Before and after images
--
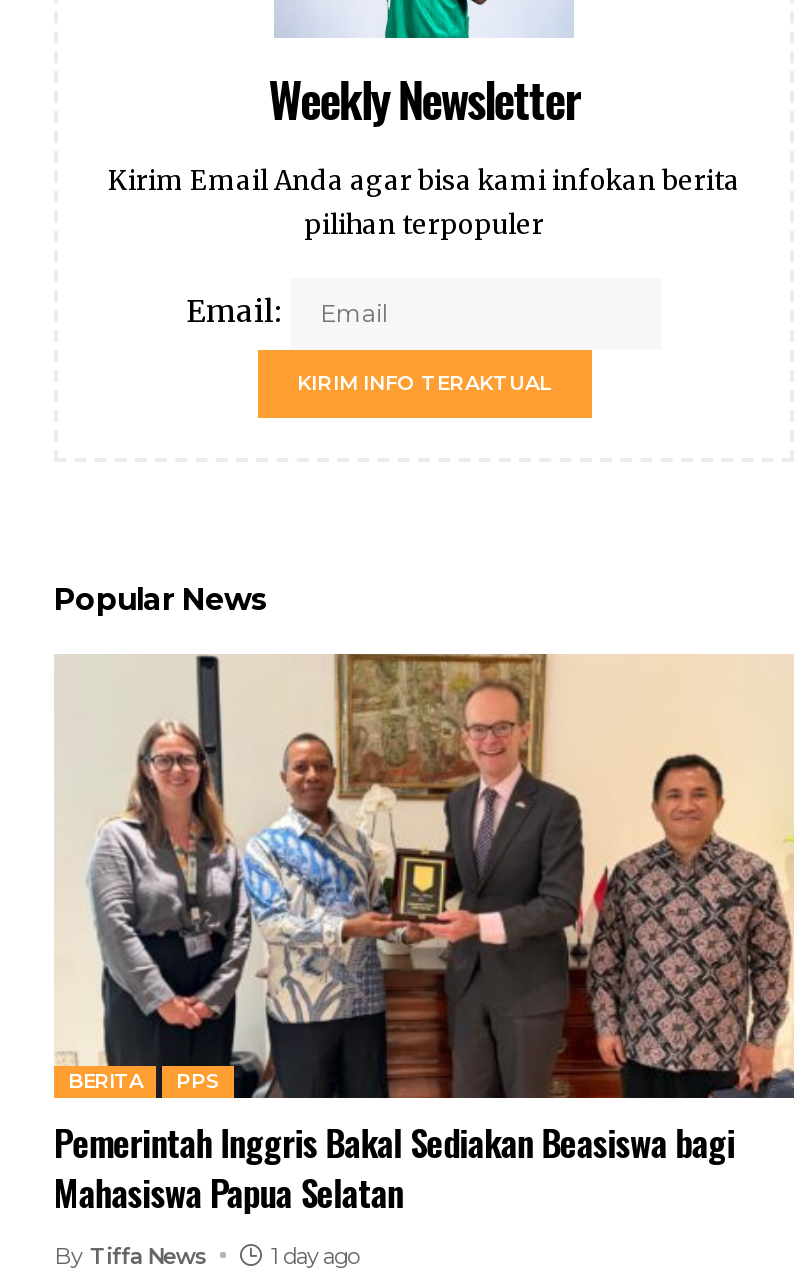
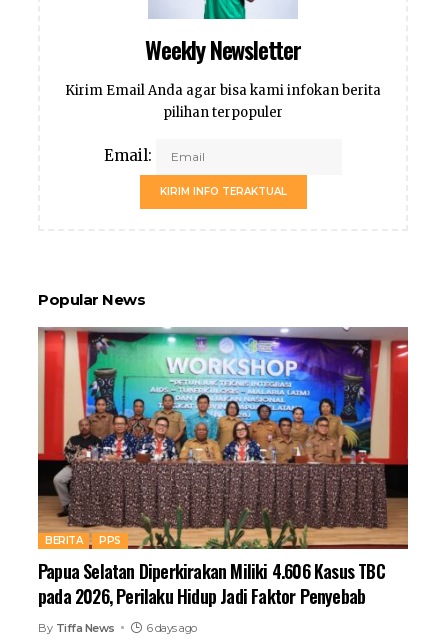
- [image]
- Pemerintah Inggris Bakal Sediakan Beasiswa bagi
- Mahasiswa Papua Selatan
+ [image]
+ Papua Selatan Diperkirakan Miliki 4.606 Kasus TBC
+ pada 2026, Perilaku Hidup Jadi Faktor Penyebab

- 1 day ago
+ 6 days ago
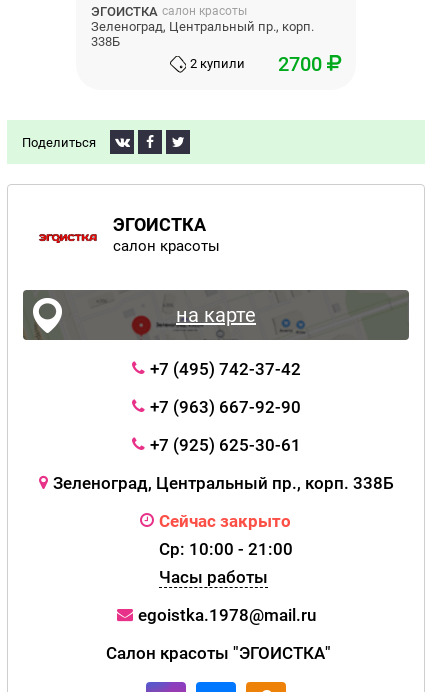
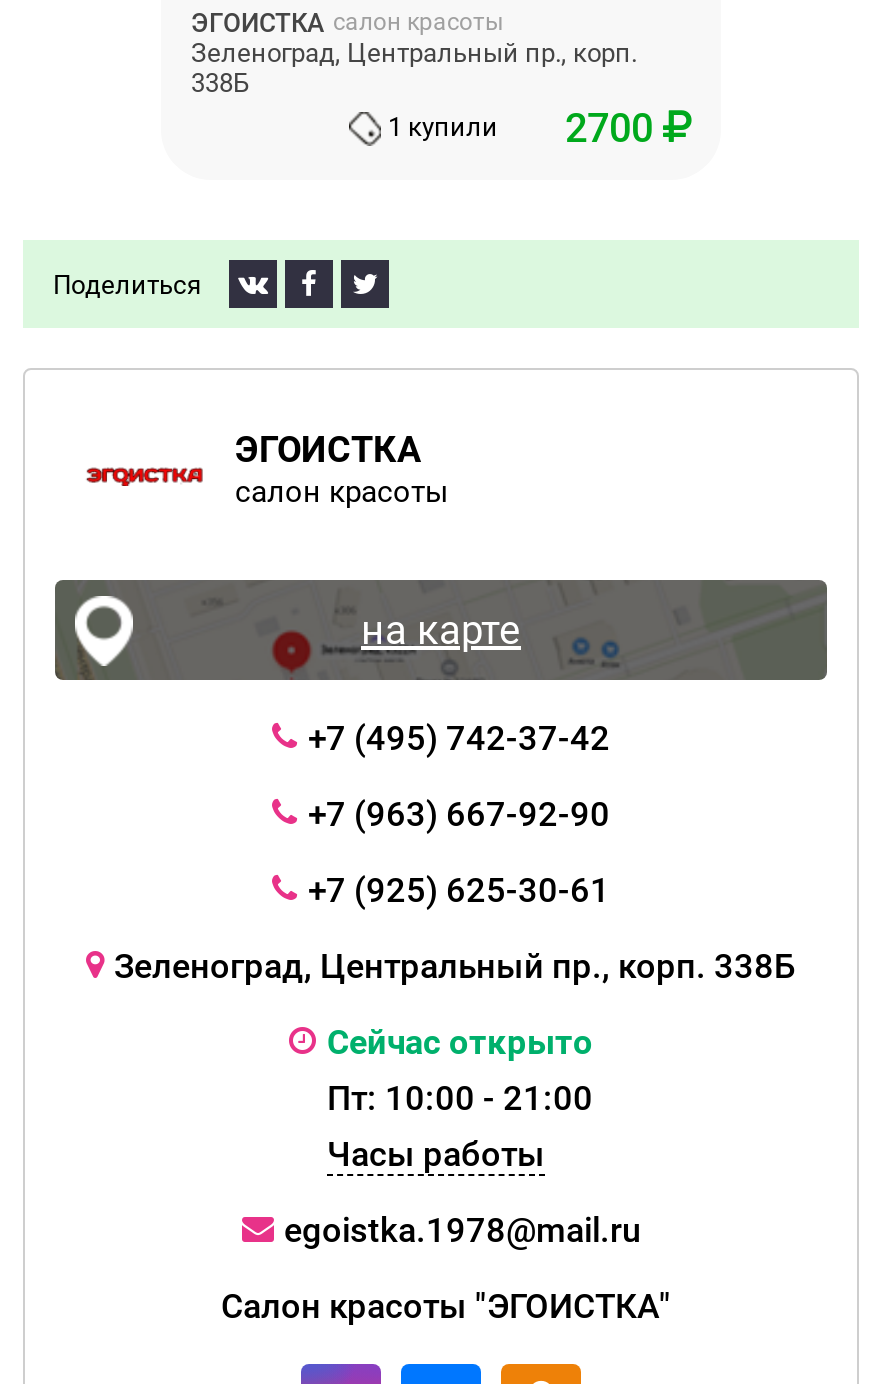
- 2 купили
+ 1 купили

- Сейчас закрыто
- Ср: 10:00 - 21:00
+ Сейчас открыто
+ Пт: 10:00 - 21:00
--
## PROBLEM DESCRIPTION:
From the entries, copy every line in which the string "Selatan" can be found.

## RESPONSE BELOW:
- Mahasiswa Papua Selatan
+ Papua Selatan Diperkirakan Miliki 4.606 Kasus TBC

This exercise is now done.